This week my inbox has been full of panicked emails from beekeepers loosing their hives.  October and November is the time many hives die.  This can be for a number of reasons and happens whether you treat your hives for varroa mites not.  Honey bees are a threatened species.  All of our pollinators are, which means all of life is threatened.  It’s a lot to contend with emotionally. 

When we give ourselves permission to cultivate a personal relationship with our bees, we need to give ourselves equal permission to grieve them when they die.  If we are to knit ourselves back into the fabric of life, we must feel it. 

Our culture famously doesn’t do a great job with healthy expression of emotions.  When we do have strong emotions, we call it feminine, as if it’s a bad word, i.e. “don’t be hysterical”. Men aren’t given permission to show emotions and women still carry the burden of their emotions being associated with actual mental conditions, re: hysteria.  Ya’ll, hysteria used to be a nervous condition in women thought to be caused by uterine dysfunction. ‘Hystera’ meaning “womb” in Greek.

We are taught that feelings are dangerous and a sign of weakness.  We have no cultural container for grief and dying.  If we don’t allow ourselves to feel the grief at the loss of our fellow non-human kin, then we sever ourselves from the life of our planet.  When we don’t feel grief, we numb ourselves, and by numbing ourselves, we allow (and perpetuate) the continuation of the grave violations to life our species inflicts upon itself and all other life. 
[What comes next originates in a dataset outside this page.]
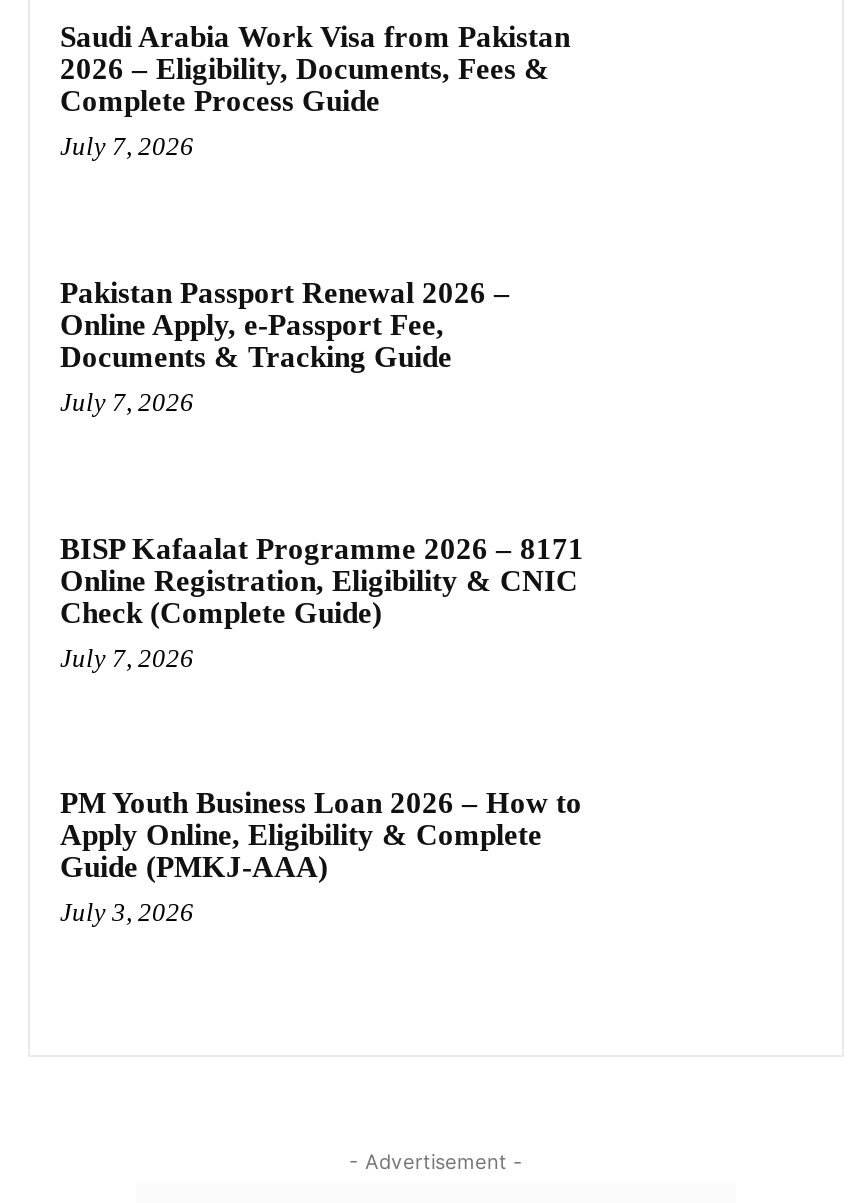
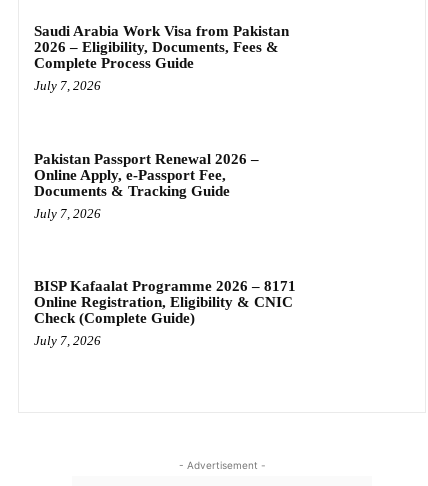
- PM Youth Business Loan 2026 – How to
- Apply Online, Eligibility & Complete
- Guide (PMKJ-AAA)
- July 3, 2026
To all you beekeepers out there who cry for your hives, while “professional” beekeepers roll their eyes at you, keep going.  Cry, rage and grieve.  We are not an industry.  We are a species trying to remember itself.  We are a species trying to heed the clarion call.  We will not save our planet and it’s preciously unique life forms without first feeling the severity of what’s happening all around us.  Then we turn, once more to the beauty.  We turn our cheek to the sun and bend our ear to the soil.  We fall in love again.